--- Records provided Enclosed Below ---

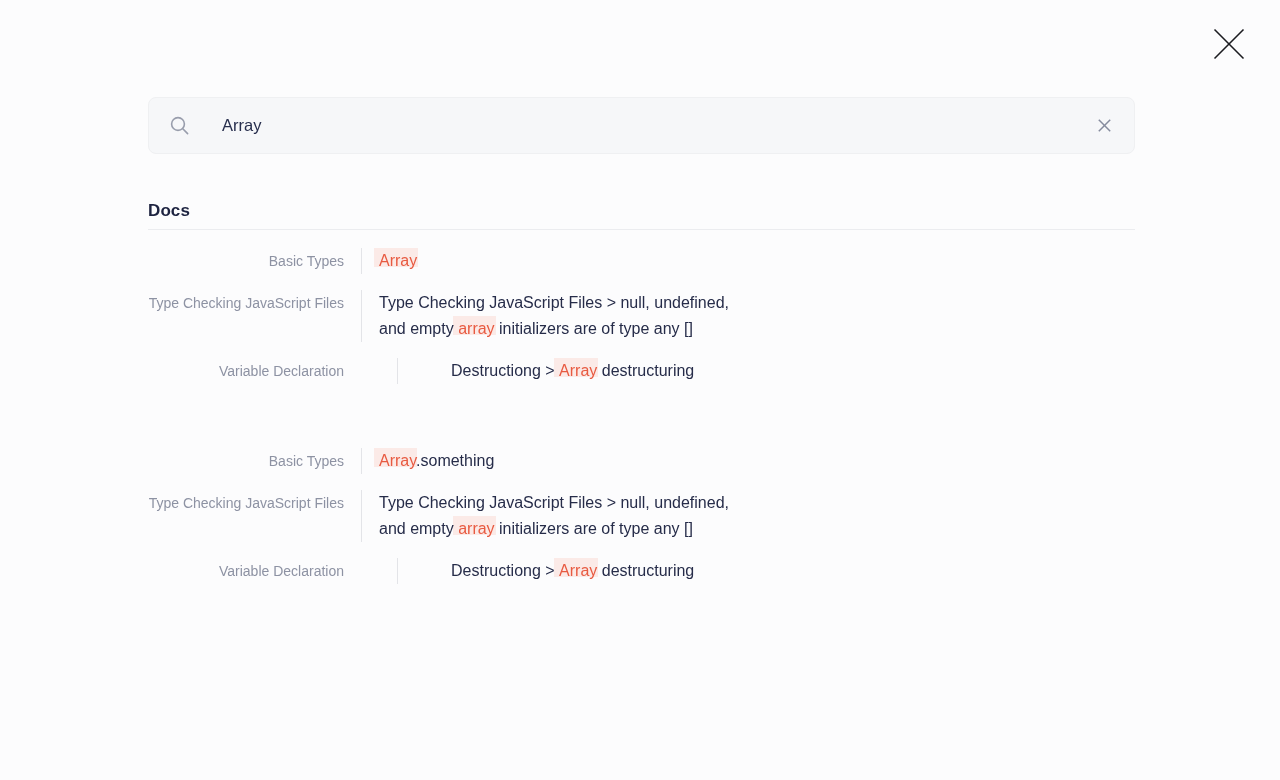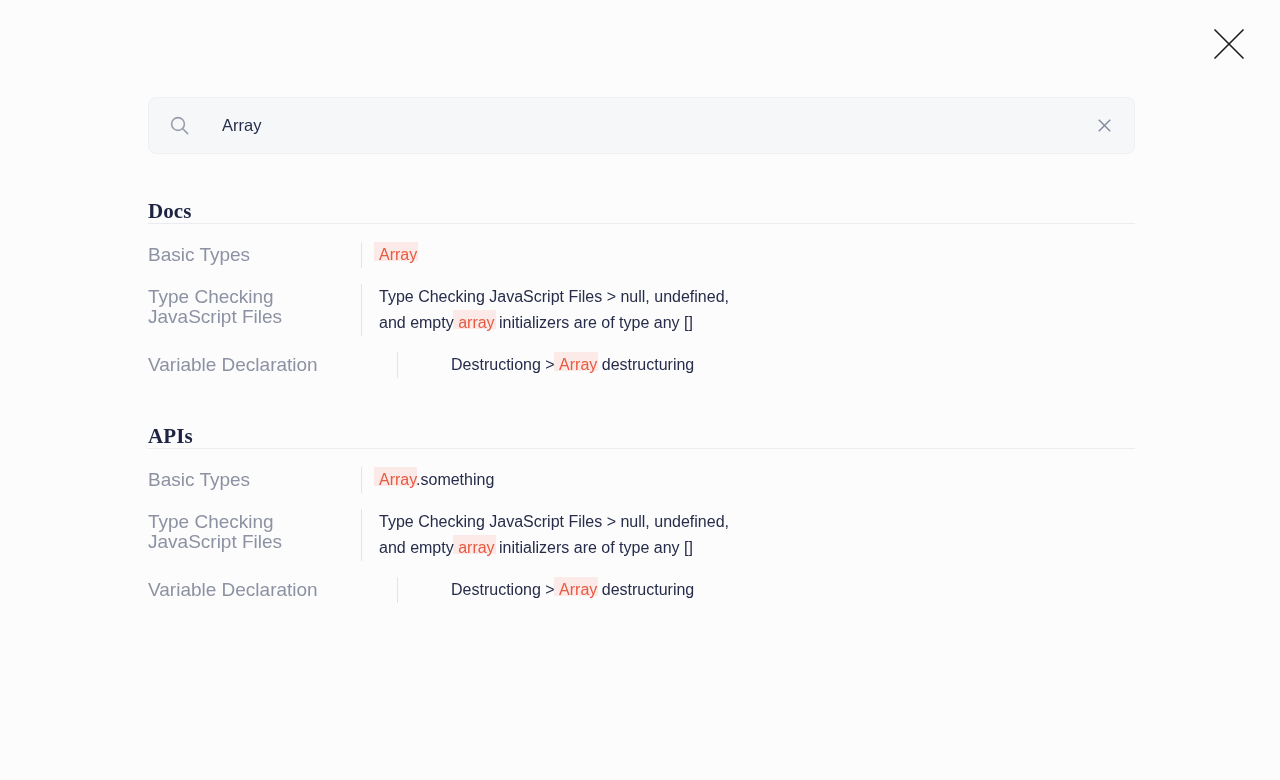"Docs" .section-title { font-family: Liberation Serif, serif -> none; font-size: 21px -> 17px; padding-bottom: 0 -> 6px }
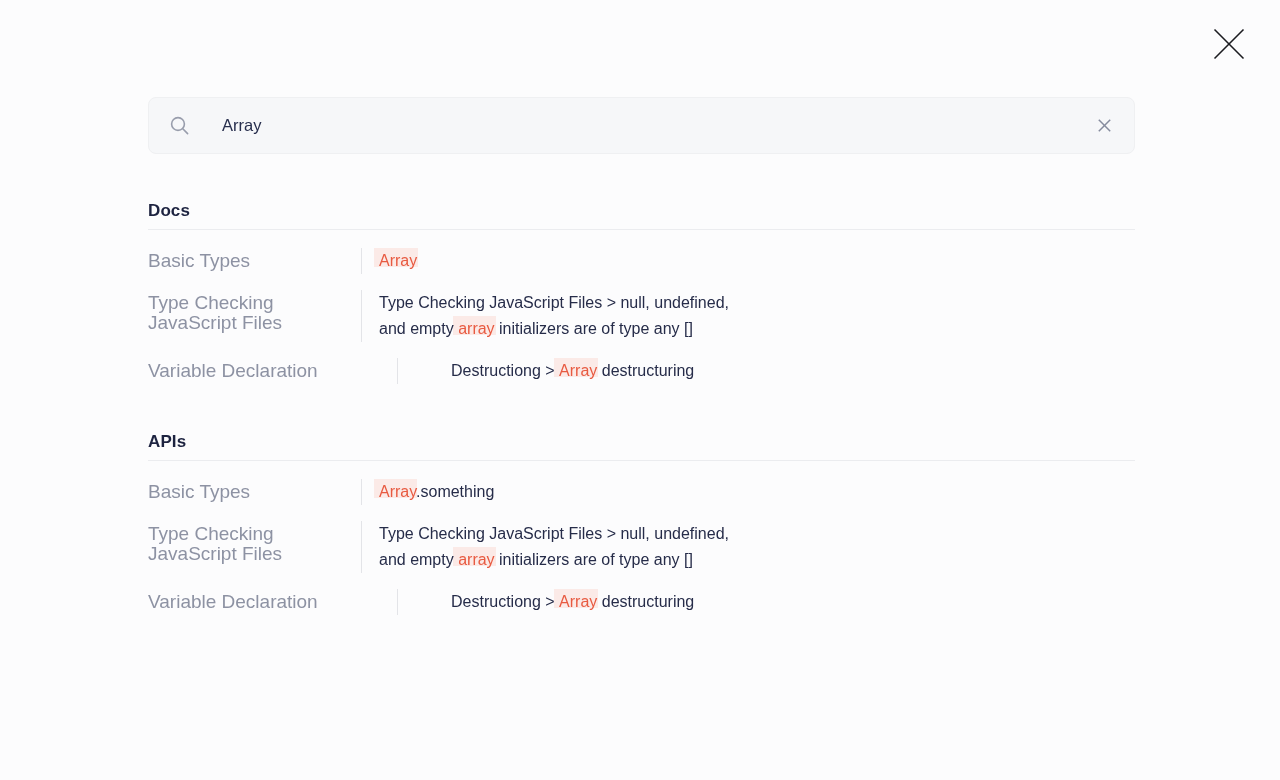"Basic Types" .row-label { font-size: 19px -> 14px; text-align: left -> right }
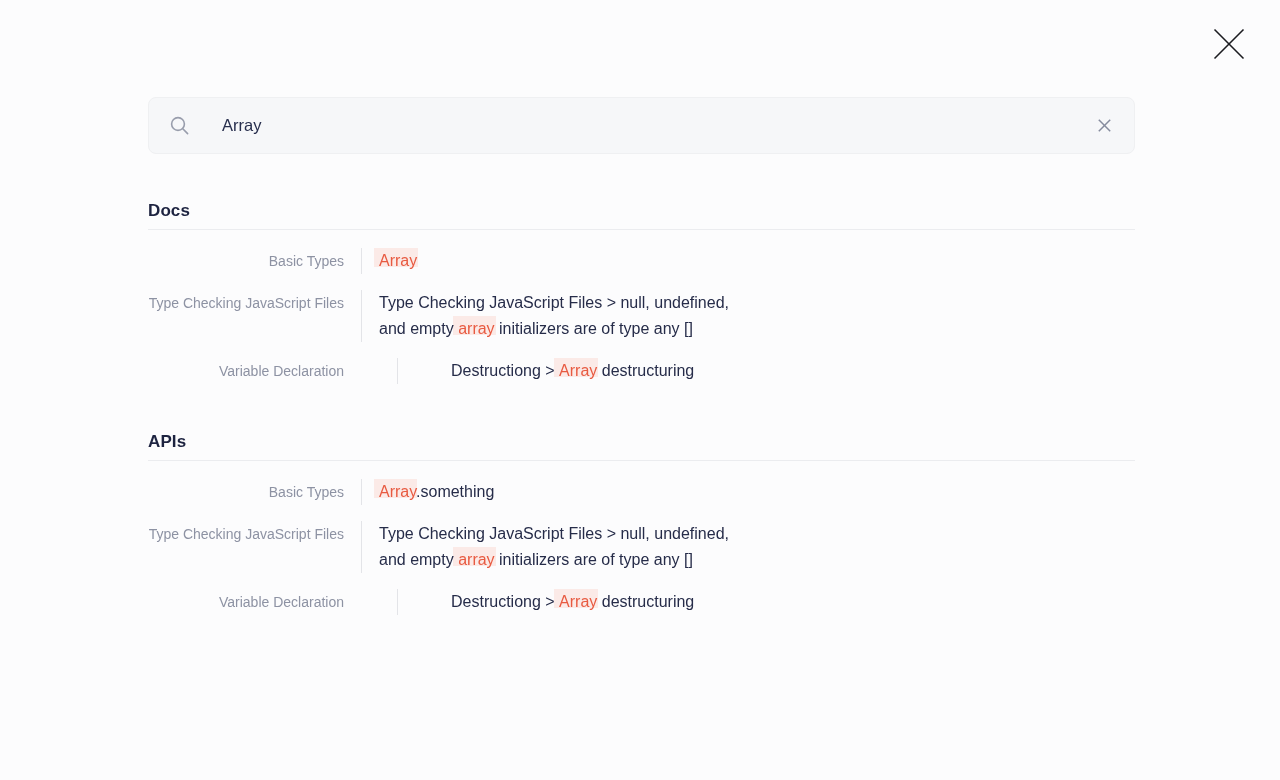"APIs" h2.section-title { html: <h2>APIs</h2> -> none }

--- End of Enclosed Records provided ---
--- Records provided Enclosed Below ---

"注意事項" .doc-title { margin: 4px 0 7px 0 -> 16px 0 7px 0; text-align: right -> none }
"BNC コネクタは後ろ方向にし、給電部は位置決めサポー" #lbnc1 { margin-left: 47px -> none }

--- End of Enclosed Records provided ---
--- Records provided Enclosed Below ---

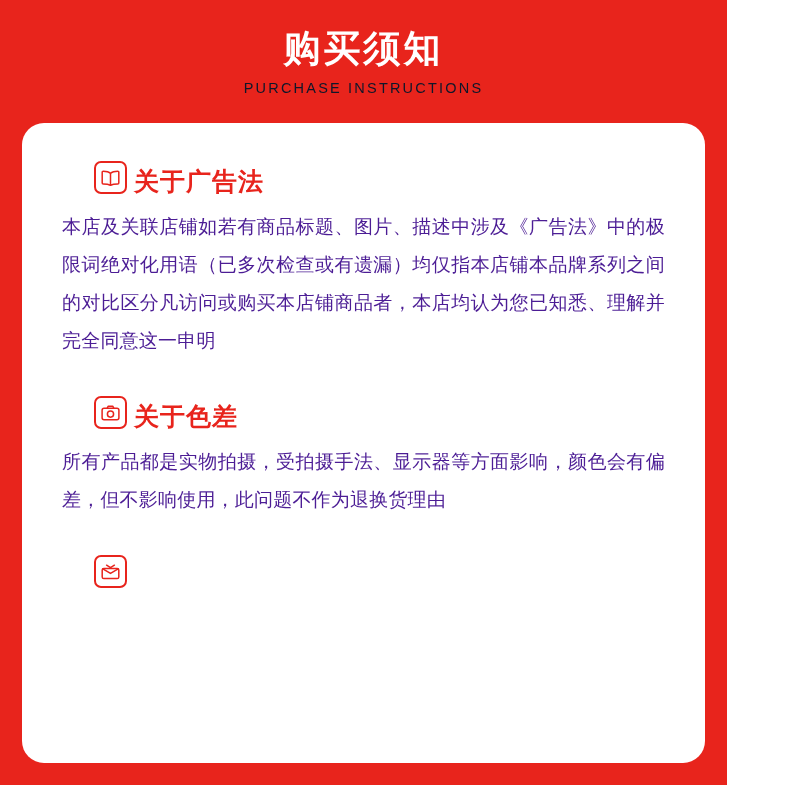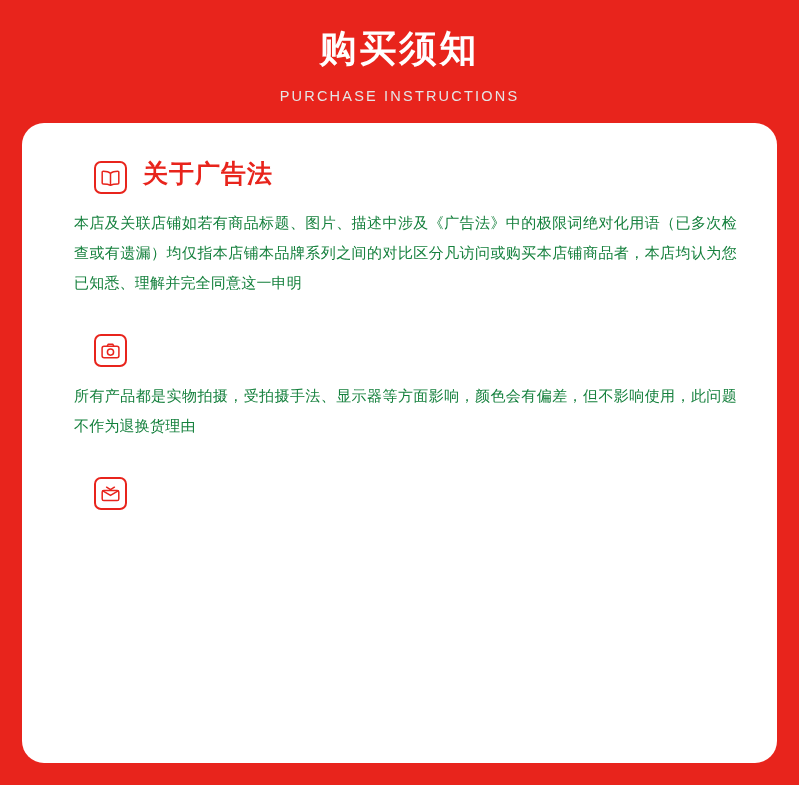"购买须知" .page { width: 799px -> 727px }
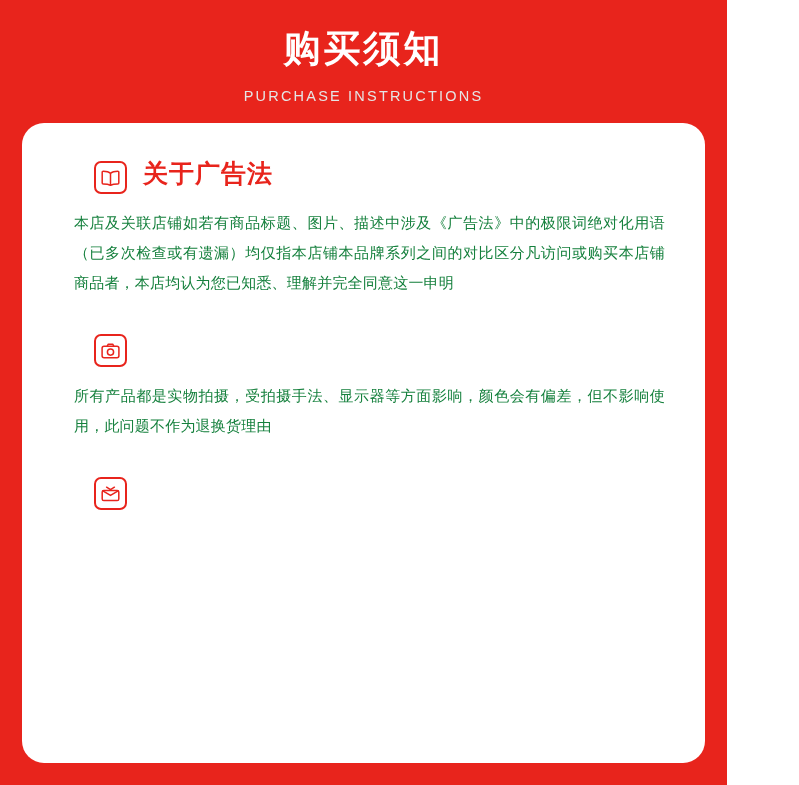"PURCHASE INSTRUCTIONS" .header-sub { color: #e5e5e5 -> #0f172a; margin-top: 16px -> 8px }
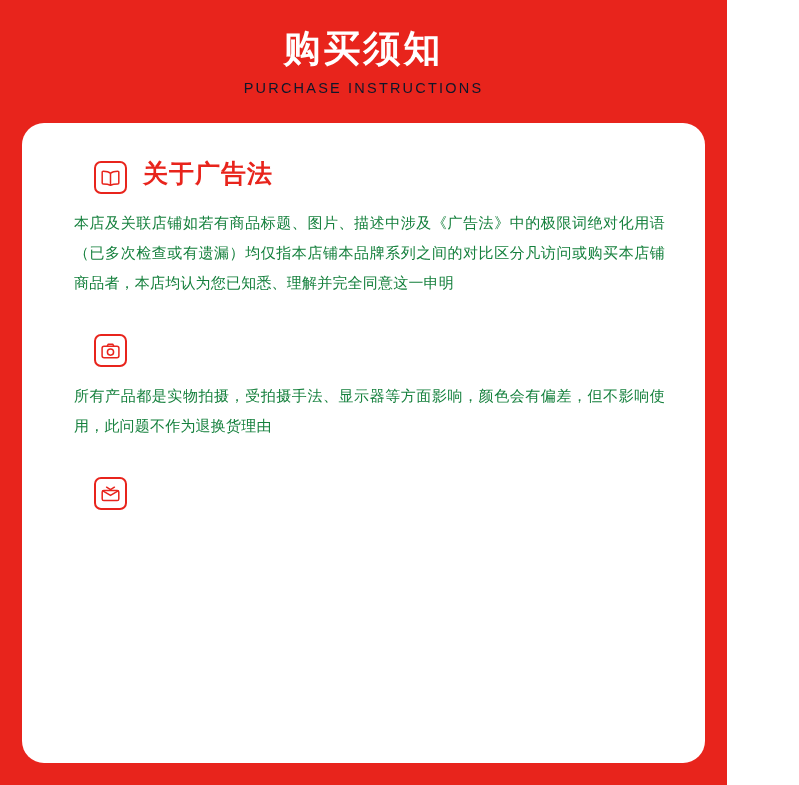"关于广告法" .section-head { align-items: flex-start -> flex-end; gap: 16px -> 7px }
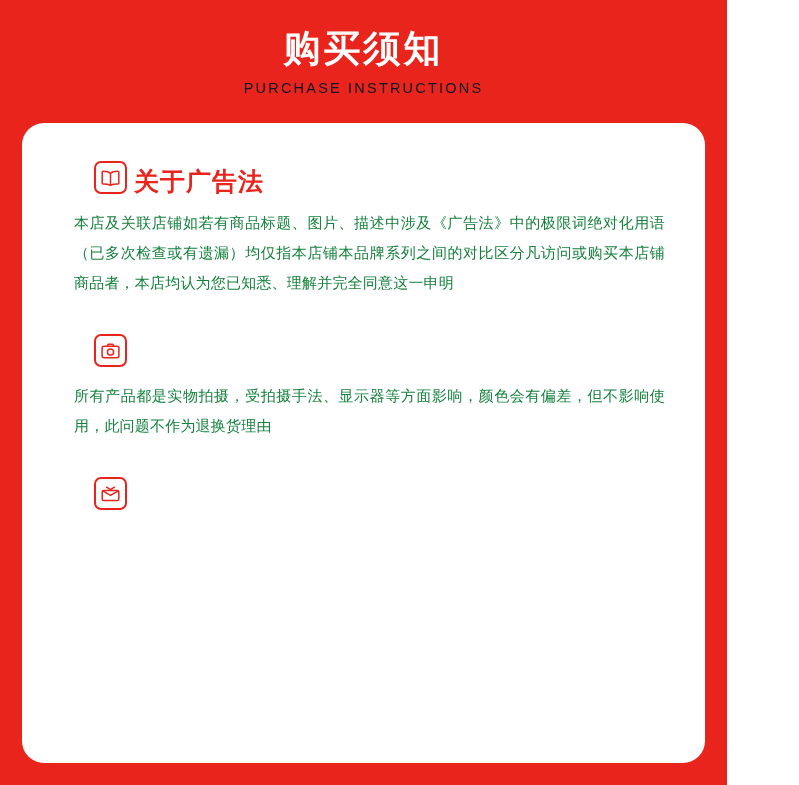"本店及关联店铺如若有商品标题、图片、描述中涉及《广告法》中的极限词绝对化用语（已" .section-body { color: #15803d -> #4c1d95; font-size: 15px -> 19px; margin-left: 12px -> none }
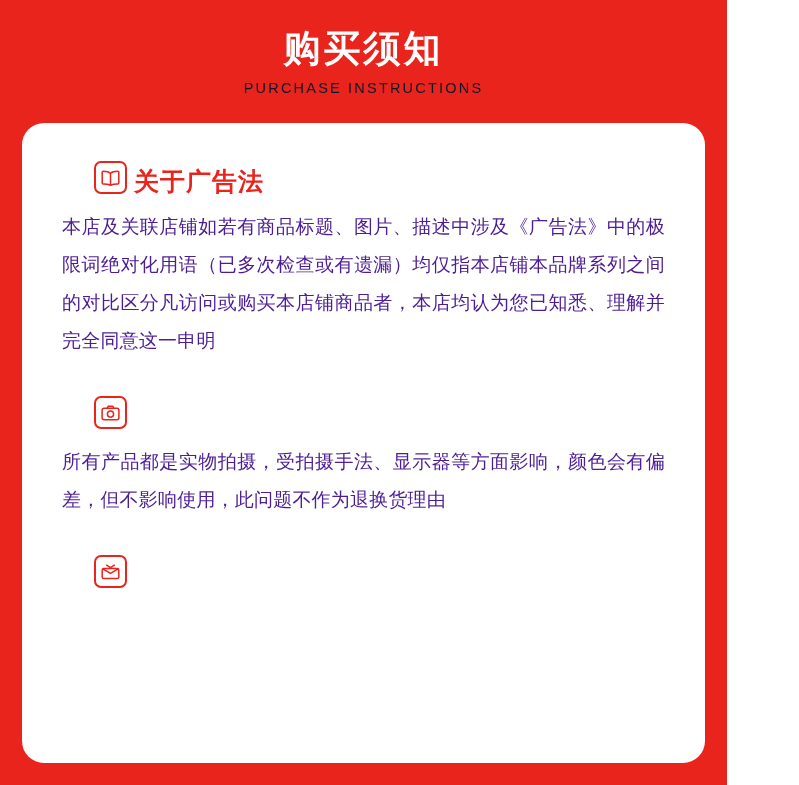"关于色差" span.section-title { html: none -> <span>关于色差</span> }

--- End of Enclosed Records provided ---

Exercise objective:
Write down again, exactly as given, only the lines above that fall from the line with "margin: 4px 0" to the line with "margin-left: 47px ->", inclusive.

Your response:
"注意事項" .doc-title { margin: 4px 0 7px 0 -> 16px 0 7px 0; text-align: right -> none }
"BNC コネクタは後ろ方向にし、給電部は位置決めサポー" #lbnc1 { margin-left: 47px -> none }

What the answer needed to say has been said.